“That was the most hurtful part, when they told me it was preventable.”
Charles said she last spoke with Rosebluff-Thomas days before the C-section when her sister told her she was dying.
“I told her that I was going to be with the kids and not to worry,” Charles said, fighting back tears.
Rosebluff-Thomas delivered a baby girl in late August. The baby survived, but Rosebluff-Thomas died a few days later, Charles said.
She said her 35-year-old sister, who was a single, stay-at-home mother, leaves another eight children between the ages of one and 19. Charles is taking care of five of the children in Regina and the other three are with their father in Alberta.
She isn’t sure yet where the baby will be raised.

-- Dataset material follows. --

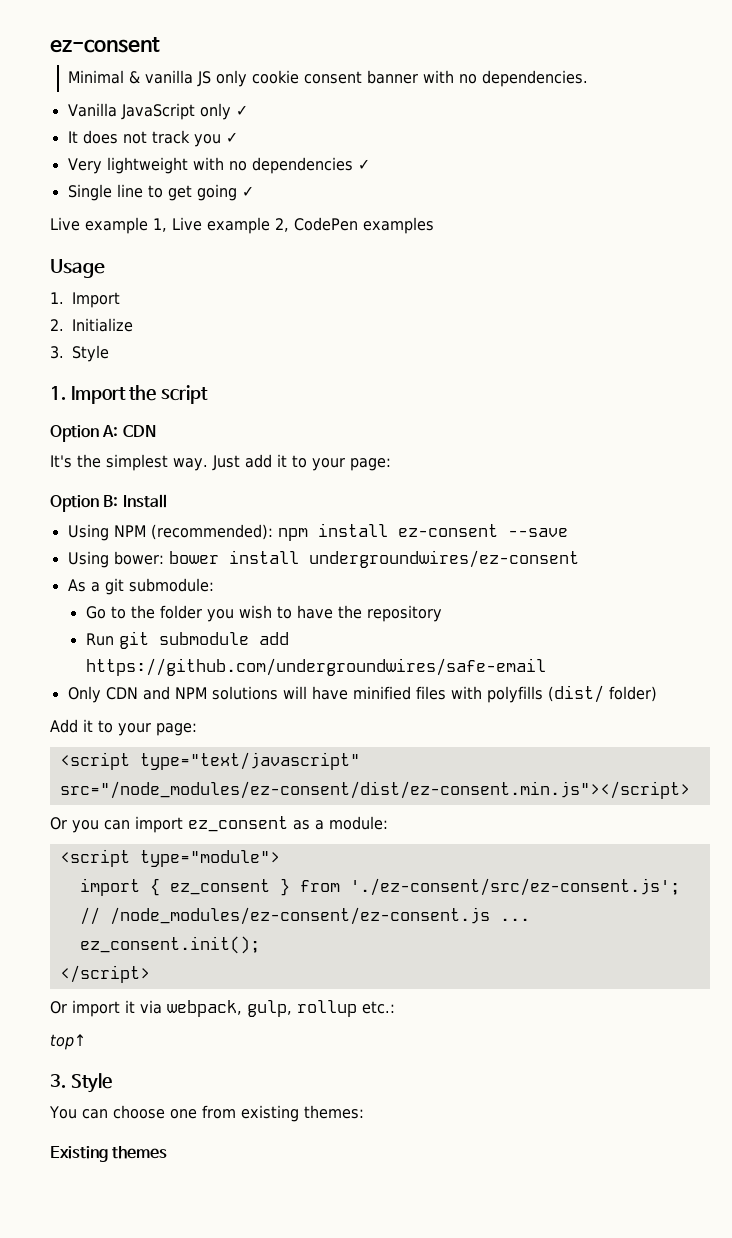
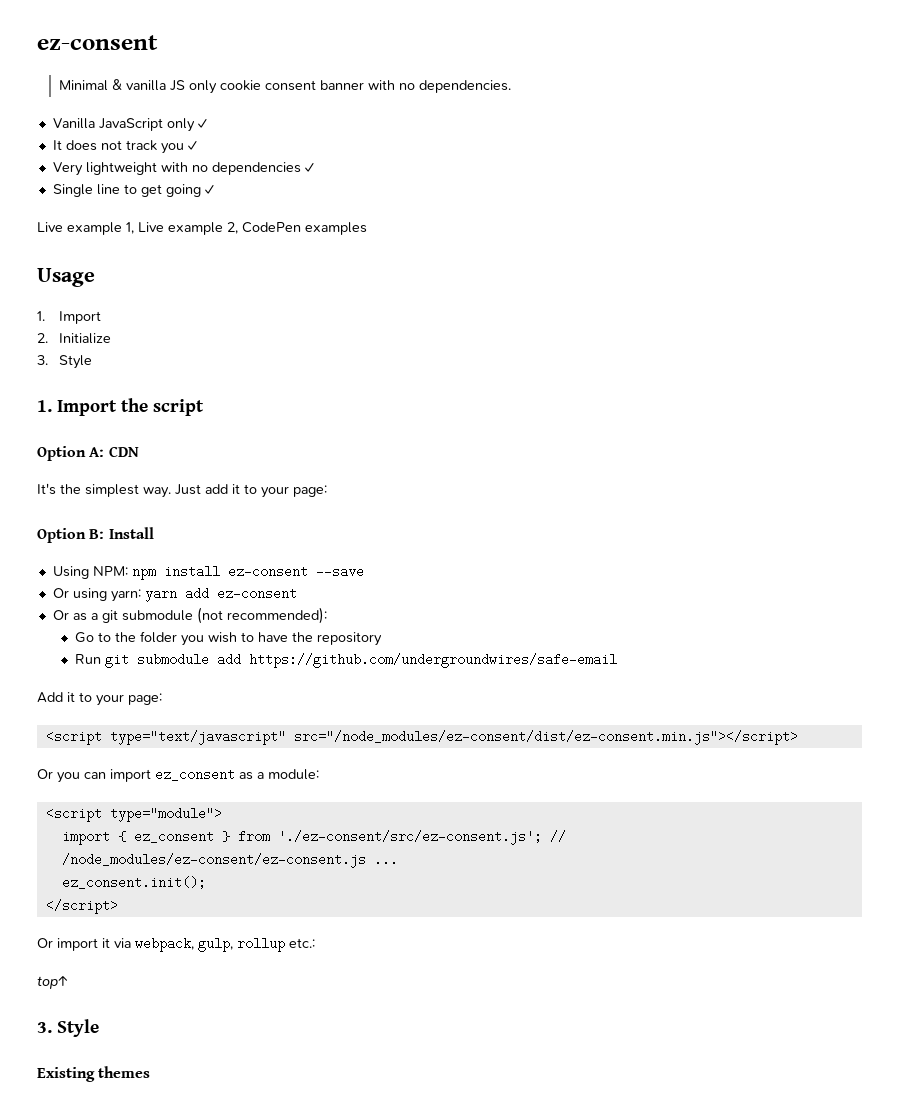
[113,524,273,540] NPM (recommended): -> [92,566,128,576] NPM:
[67,550,579,568] [67,578,214,595] Using bower: bower install undergroundwires/ez-consent // As a git submodule: -> [52,587,297,602] [52,607,327,624] Or using yarn: yarn add ez-consent // Or as a git submodule (not recommended):
[67,685,657,703] // Only CDN and NPM solutions will have minified files with polyfills (dist/ folder) -> (617, 660) none
[49,1105,364,1122] // You can choose one from existing themes: -> (99, 1028) none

“My sister was so giving. It was hard for her to say no to her kids or anybody,” Charles said.
“She was such a giver and it’s just not fair that she is not here.”

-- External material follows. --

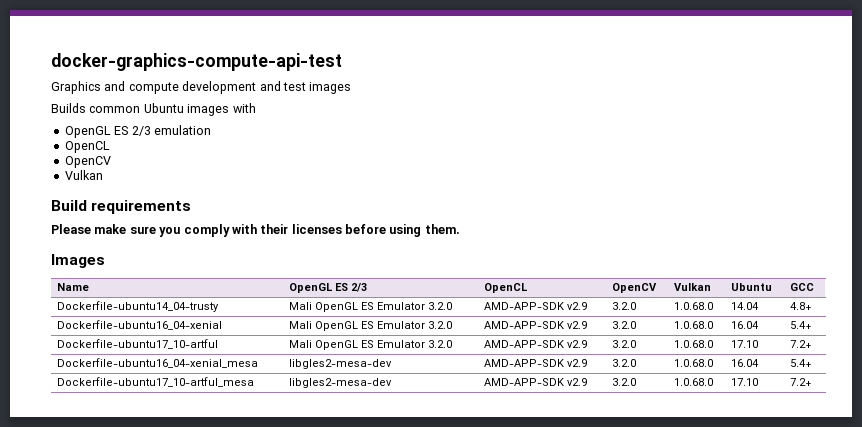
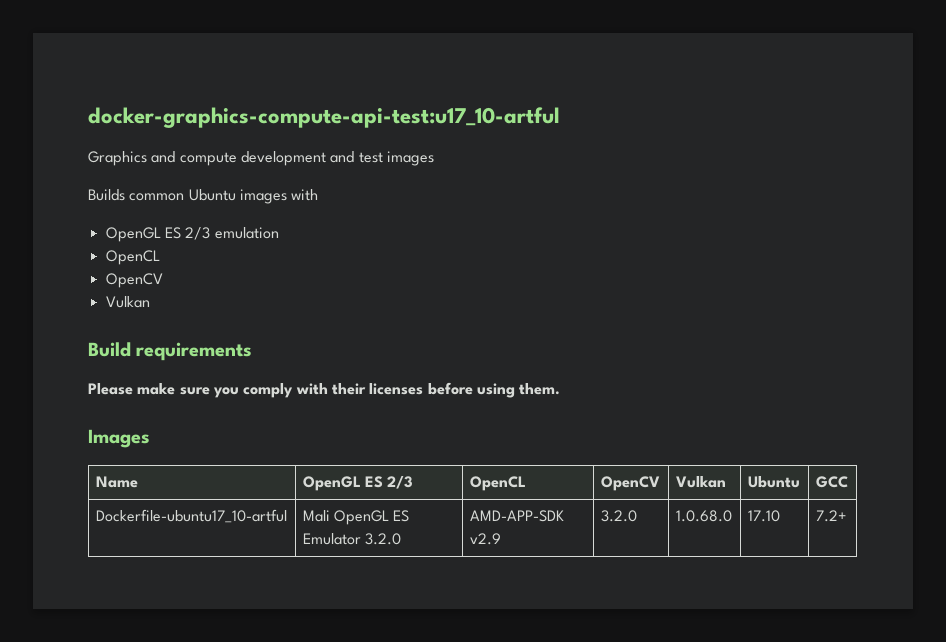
[51,53,342,71] docker-graphics-compute-api-test -> [88,107,560,128] docker-graphics-compute-api-test:u17_10-artful
[57,301,220,312] [289,302,453,312] [484,302,588,310] [612,302,637,310] [674,302,714,310] [731,302,760,310] [790,302,813,310] [57,320,223,330] [289,321,453,331] [484,321,588,329] [612,321,637,329] [674,321,714,329] [731,321,760,329] [790,321,813,329] // Dockerfile-ubuntu14_04-trusty | Mali OpenGL ES Emulator 3.2.0 | AMD-APP-SDK v2.9 | 3.2.0 | 1.0.68.0 | 14.04 | 4.8+ // Dockerfile-ubuntu16_04-xenial | Mali OpenGL ES Emulator 3.2.0 | AMD-APP-SDK v2.9 | 3.2.0 | 1.0.68.0 | 16.04 | 5.4+ -> (848, 482) none
[57,358,259,368] [289,359,393,369] [484,359,588,367] [612,359,637,367] [674,359,714,367] [731,359,760,367] [790,359,813,367] [57,377,255,387] [289,378,393,388] [484,378,588,386] [612,378,637,386] [674,378,714,386] [731,378,759,386] [790,378,813,386] // Dockerfile-ubuntu16_04-xenial_mesa | libgles2-mesa-dev | AMD-APP-SDK v2.9 | 3.2.0 | 1.0.68.0 | 16.04 | 5.4+ // Dockerfile-ubuntu17_10-artful_mesa | libgles2-mesa-dev | AMD-APP-SDK v2.9 | 3.2.0 | 1.0.68.0 | 17.10 | 7.2+ -> (847, 516) none

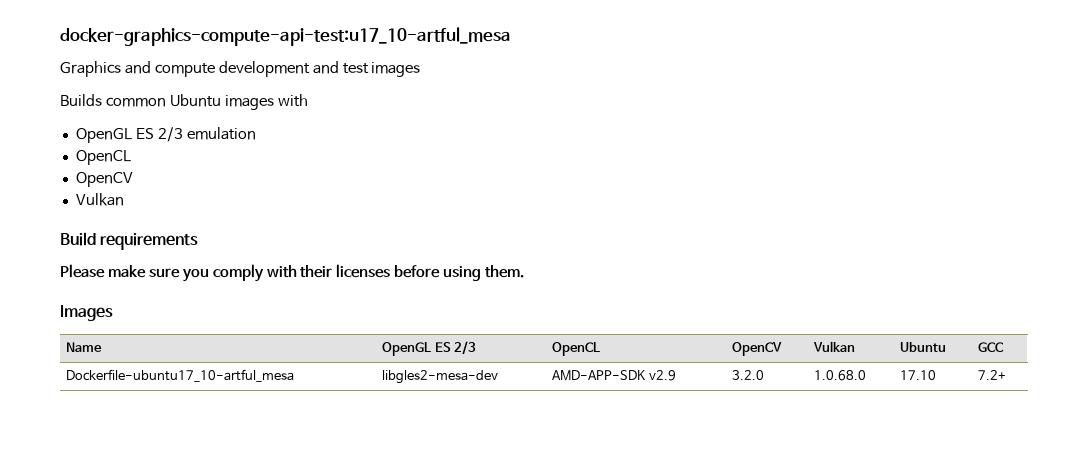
[88,107,560,128] docker-graphics-compute-api-test:u17_10-artful -> [60,27,511,46] docker-graphics-compute-api-test:u17_10-artful_mesa
[95,509,287,523] [302,510,410,525] [302,533,401,545] Dockerfile-ubuntu17_10-artful | Mali OpenGL ES Emulator 3.2.0 -> [66,369,295,382] [382,370,499,384] Dockerfile-ubuntu17_10-artful_mesa | libgles2-mesa-dev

The National Advisory Committee on Immunization and the Society of Obstetricians and Gynecologists of Canada recommend that pregnant women get two doses of COVID-19 vaccine.
Dr. Deena Hinshaw, Alberta’s chief medical officer of health, recently stressed that pregnant women are at a high risk of severe outcomes from the infection.

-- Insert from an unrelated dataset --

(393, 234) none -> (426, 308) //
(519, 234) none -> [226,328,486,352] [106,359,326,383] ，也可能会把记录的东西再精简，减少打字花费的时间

“With a lot of misinformation about pregnancy and vaccinations circulating online, I would like to assure Albertans that mRNA COVID-19 vaccines are safe for those who are pregnant or breastfeeding,” she tweeted last month. “There is also no evidence that COVID-19 vaccines cause fertility problems.”
Kerry Williamson, a spokesman for Alberta Health Services, said that from July 15 to Sept. 28 of this year, 14 pregnant women were admitted to intensive care units.
All of them had been unvaccinated, he said.
“We need those who are pregnant, trying to become pregnant or have recently delivered to get both doses of the COVID-19 vaccine as soon as possible,” Williamson wrote in an email.
“Vaccines are safe and effective, and they are the best way to protect you and your baby from COVID-19.”
He said there is no data available about how many pregnant Albertans have died from the virus.
And while it is too late to save her sister, Charles said she hopes her story will encourage other pregnant women to get immunized.
“ (COVID-19 vaccines) aren’t guaranteed, but it helps,” Charles said. “It might not stop you from getting sick, but it will help you get through it.”
She said she spoke with her sister in the spring about getting immunized. Since Rosebluff-Thomas didn’t express any opposition to the vaccines, Charles thought she would get the shots.
She has no idea why her sister didn’t, she said.
A GoFundMe page was recently set up by one of Rosebluff-Thomas’s friends to help support her children.
“Jennifer was a beautiful person, with a beautiful soul,” the page says. “She loved all her children and did her best to give them everything and more.”
Charles said her nieces and nephews are still in shock from their mother’s death and that Thanksgiving will be difficult for them because they will not be together.
“This was our holiday and that is what we were getting readyfor next.”
She will still have Thanksgiving dinner this weekend with five of the children. Charles said she will especially miss her sister keeping her company in the kitchen while she prepares the meal.
“It doesn’t seem real, but it is,” Charles said of her sister’s death.
“It’s a whole new life for all of us without her.”